▶ [TO DO]:
The stretch wanted below opens at the line containing "- da Ata de" and closes at the line containing "23 de junho de 2022.". Please return it exactly, with no other lines.

[[ INFORMATION SUPPLIED, beginning ]]

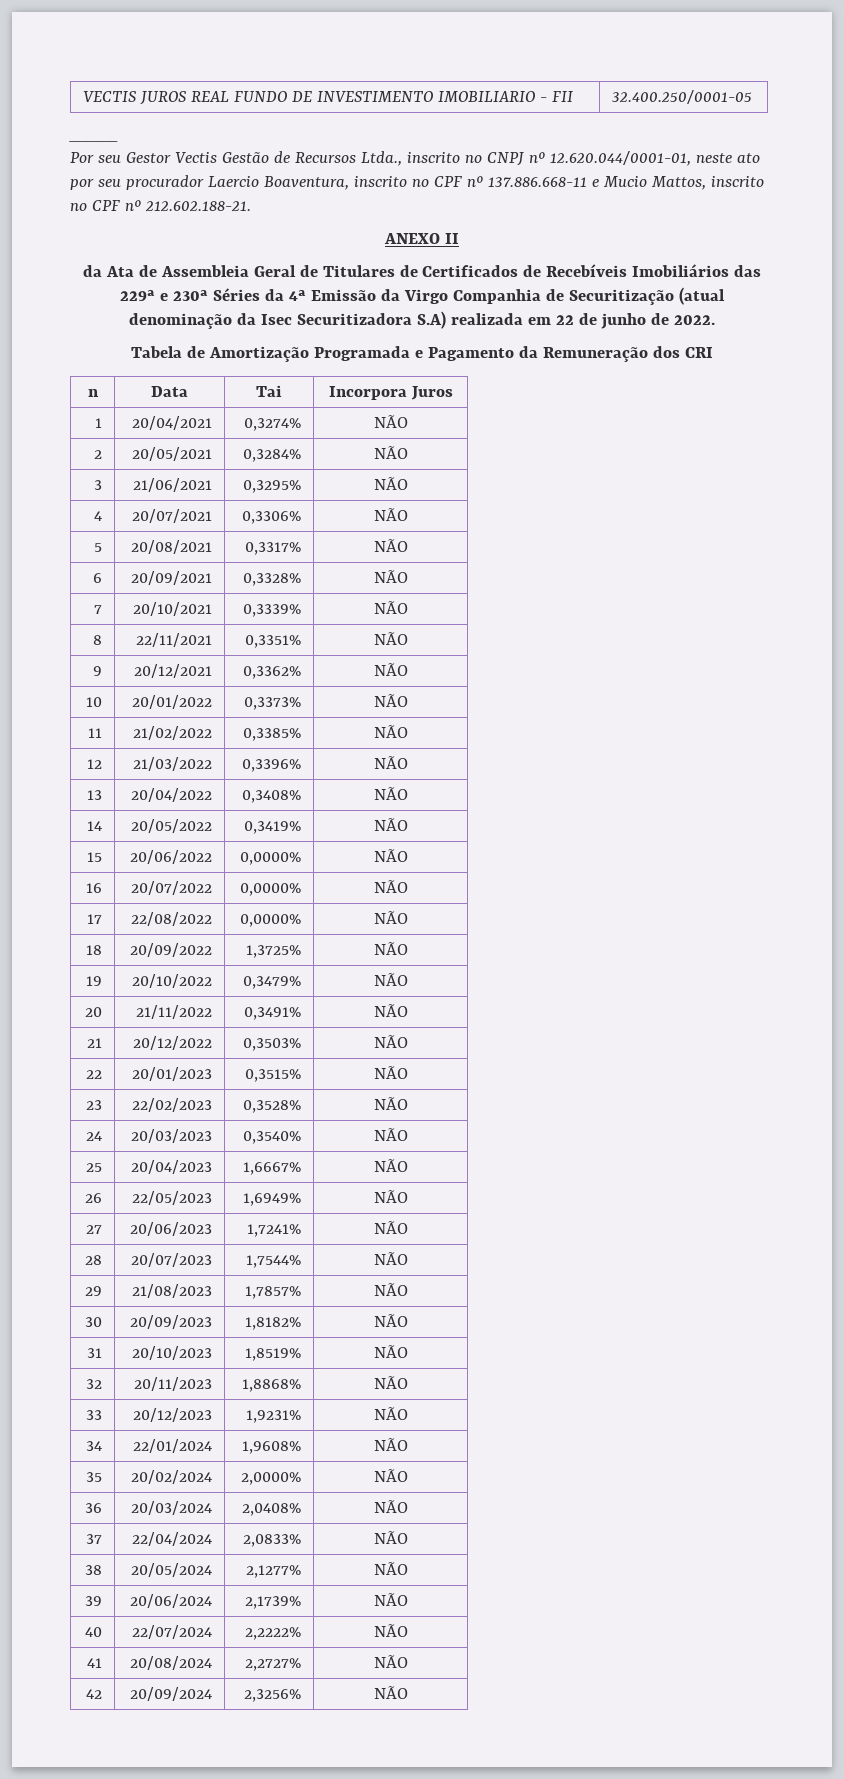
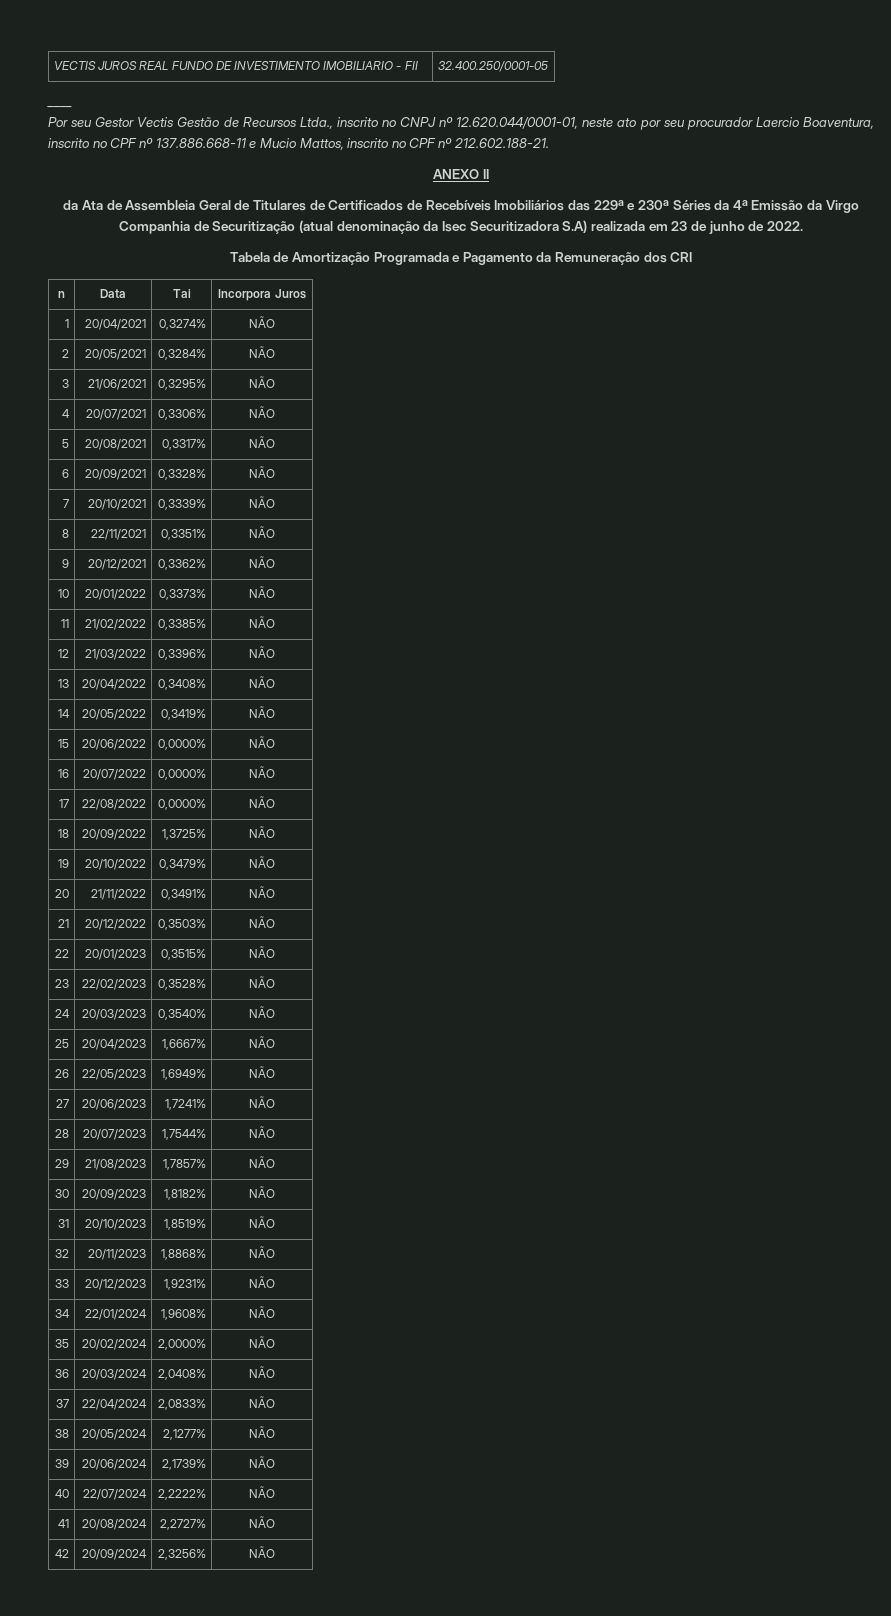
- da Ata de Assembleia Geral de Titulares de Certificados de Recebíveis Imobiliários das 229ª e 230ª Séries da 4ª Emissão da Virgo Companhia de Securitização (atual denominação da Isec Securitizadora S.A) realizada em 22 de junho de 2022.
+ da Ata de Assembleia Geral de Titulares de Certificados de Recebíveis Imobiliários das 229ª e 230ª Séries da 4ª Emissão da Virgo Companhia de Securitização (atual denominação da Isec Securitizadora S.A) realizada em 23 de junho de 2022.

[[ INFORMATION SUPPLIED, end ]]
[[ INFORMATION SUPPLIED, beginning ]]

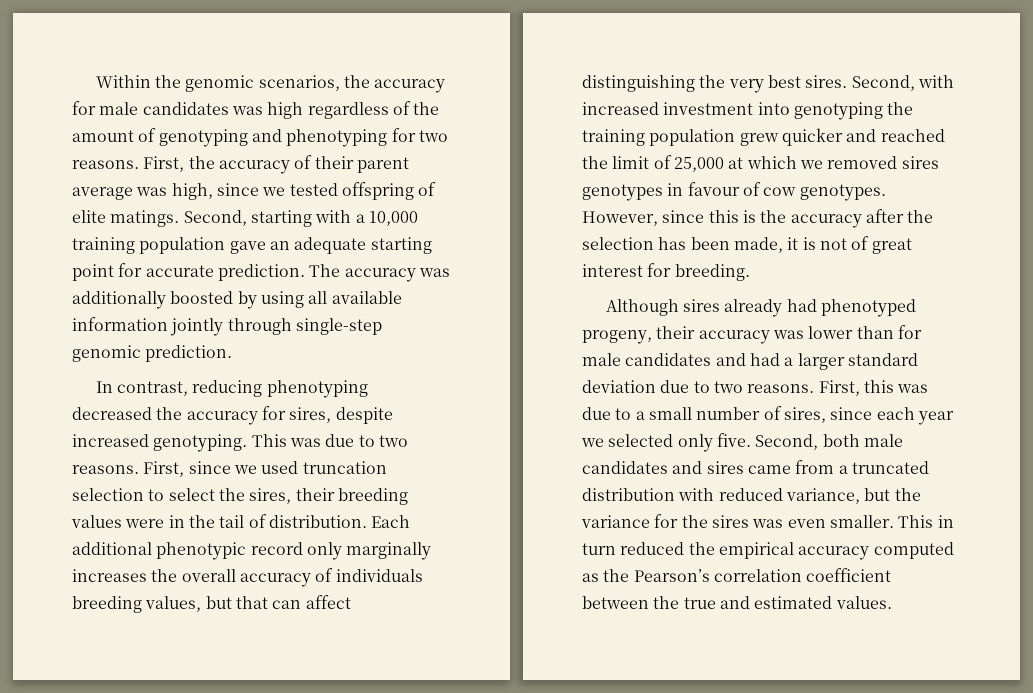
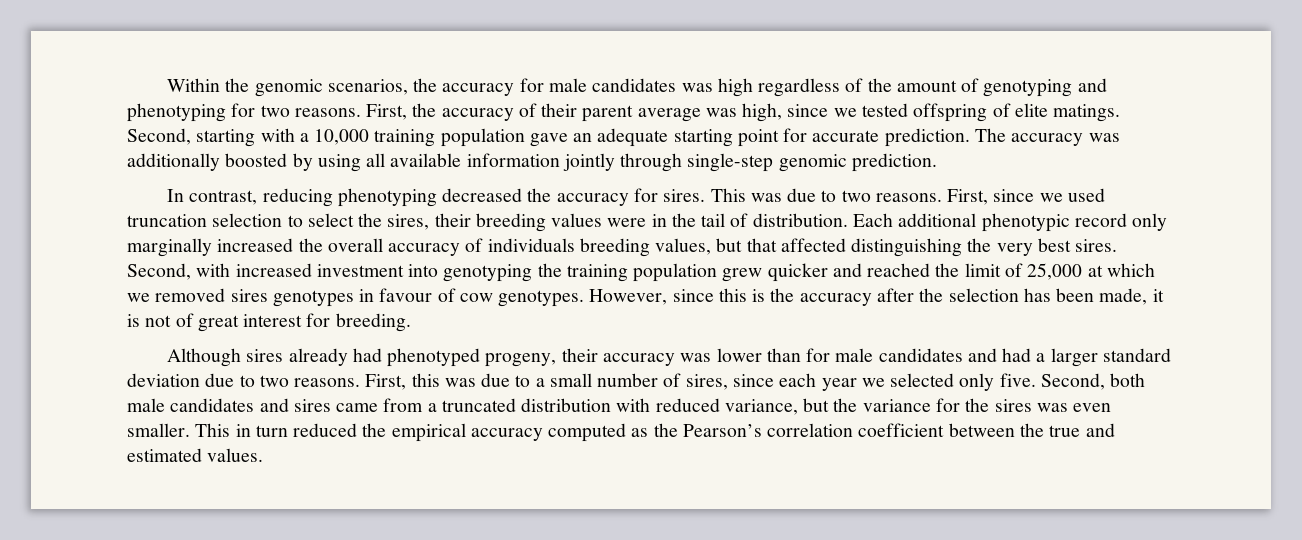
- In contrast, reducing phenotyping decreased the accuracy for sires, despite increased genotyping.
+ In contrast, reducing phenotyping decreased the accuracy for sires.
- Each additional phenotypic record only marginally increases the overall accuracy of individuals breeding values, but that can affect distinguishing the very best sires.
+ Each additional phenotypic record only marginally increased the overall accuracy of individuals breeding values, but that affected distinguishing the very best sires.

[[ INFORMATION SUPPLIED, end ]]
[[ INFORMATION SUPPLIED, beginning ]]

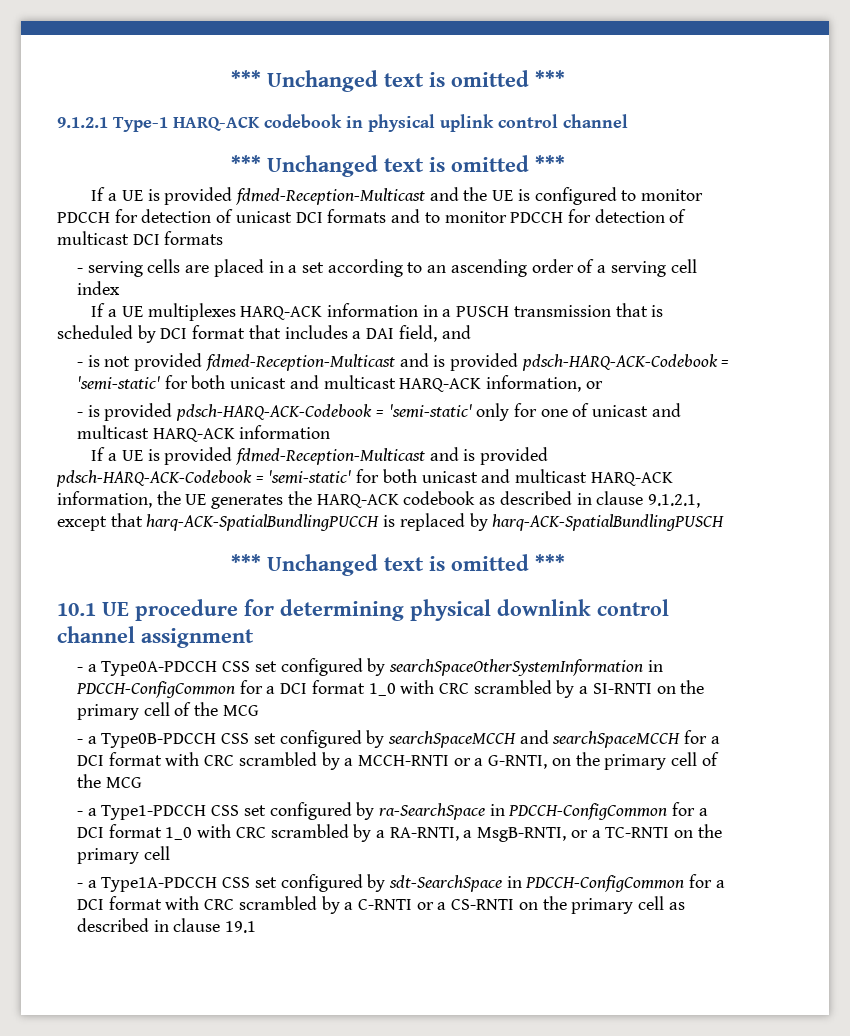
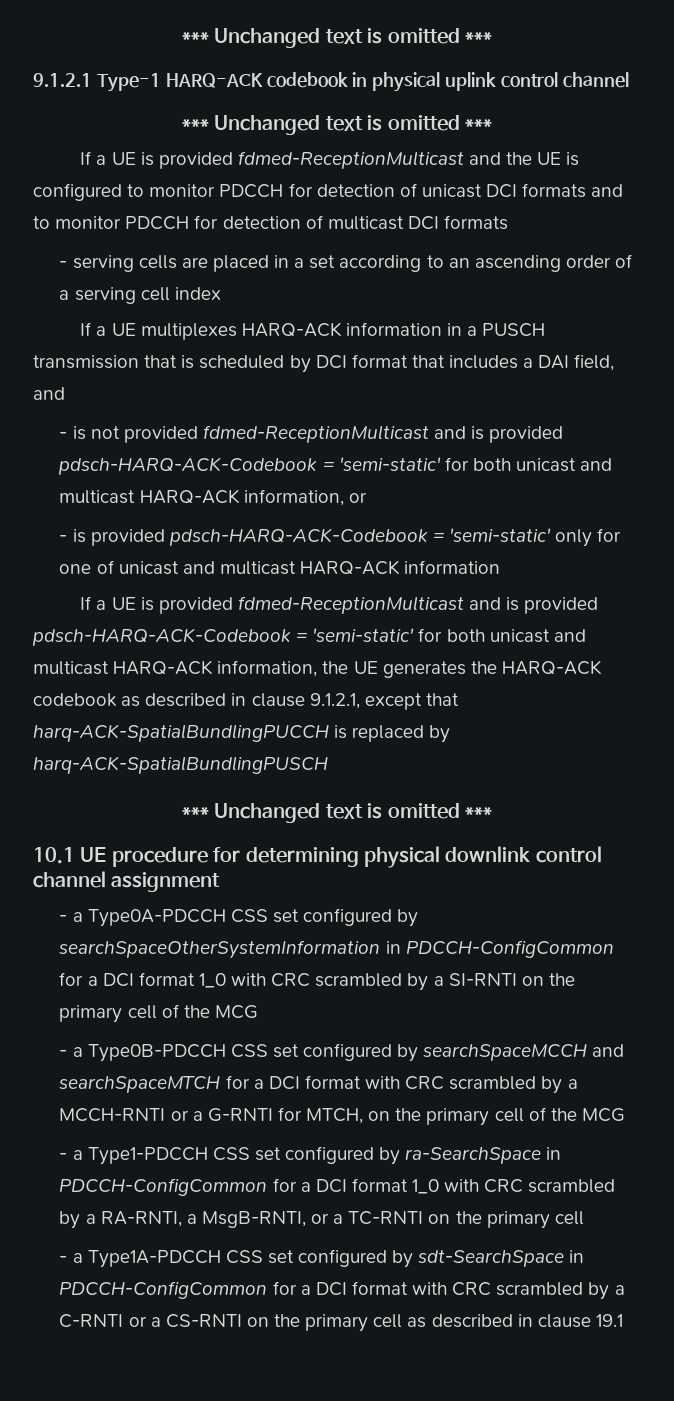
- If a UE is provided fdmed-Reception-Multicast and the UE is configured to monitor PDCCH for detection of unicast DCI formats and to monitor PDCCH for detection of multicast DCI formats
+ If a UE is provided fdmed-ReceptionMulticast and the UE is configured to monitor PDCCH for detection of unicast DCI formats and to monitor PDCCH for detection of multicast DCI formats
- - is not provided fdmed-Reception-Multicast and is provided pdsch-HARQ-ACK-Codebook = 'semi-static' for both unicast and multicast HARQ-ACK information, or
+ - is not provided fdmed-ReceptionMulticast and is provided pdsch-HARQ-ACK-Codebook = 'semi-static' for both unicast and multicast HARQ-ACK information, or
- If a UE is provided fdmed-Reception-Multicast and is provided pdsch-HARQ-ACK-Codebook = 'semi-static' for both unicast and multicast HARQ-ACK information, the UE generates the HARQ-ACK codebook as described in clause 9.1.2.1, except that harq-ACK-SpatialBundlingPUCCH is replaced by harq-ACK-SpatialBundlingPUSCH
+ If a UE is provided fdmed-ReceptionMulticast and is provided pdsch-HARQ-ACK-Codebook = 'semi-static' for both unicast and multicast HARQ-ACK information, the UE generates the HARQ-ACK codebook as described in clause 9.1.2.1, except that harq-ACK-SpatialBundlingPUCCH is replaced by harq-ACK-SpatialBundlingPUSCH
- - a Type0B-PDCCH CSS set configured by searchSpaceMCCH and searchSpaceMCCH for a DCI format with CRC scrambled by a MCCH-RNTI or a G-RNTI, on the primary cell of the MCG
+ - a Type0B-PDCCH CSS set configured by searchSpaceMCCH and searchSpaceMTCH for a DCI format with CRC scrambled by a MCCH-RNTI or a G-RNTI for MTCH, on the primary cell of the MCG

[[ INFORMATION SUPPLIED, end ]]

▶ [RESPONSE BELOW]:
- da Ata de Assembleia Geral de Titulares de Certificados de Recebíveis Imobiliários das 229ª e 230ª Séries da 4ª Emissão da Virgo Companhia de Securitização (atual denominação da Isec Securitizadora S.A) realizada em 22 de junho de 2022.
+ da Ata de Assembleia Geral de Titulares de Certificados de Recebíveis Imobiliários das 229ª e 230ª Séries da 4ª Emissão da Virgo Companhia de Securitização (atual denominação da Isec Securitizadora S.A) realizada em 23 de junho de 2022.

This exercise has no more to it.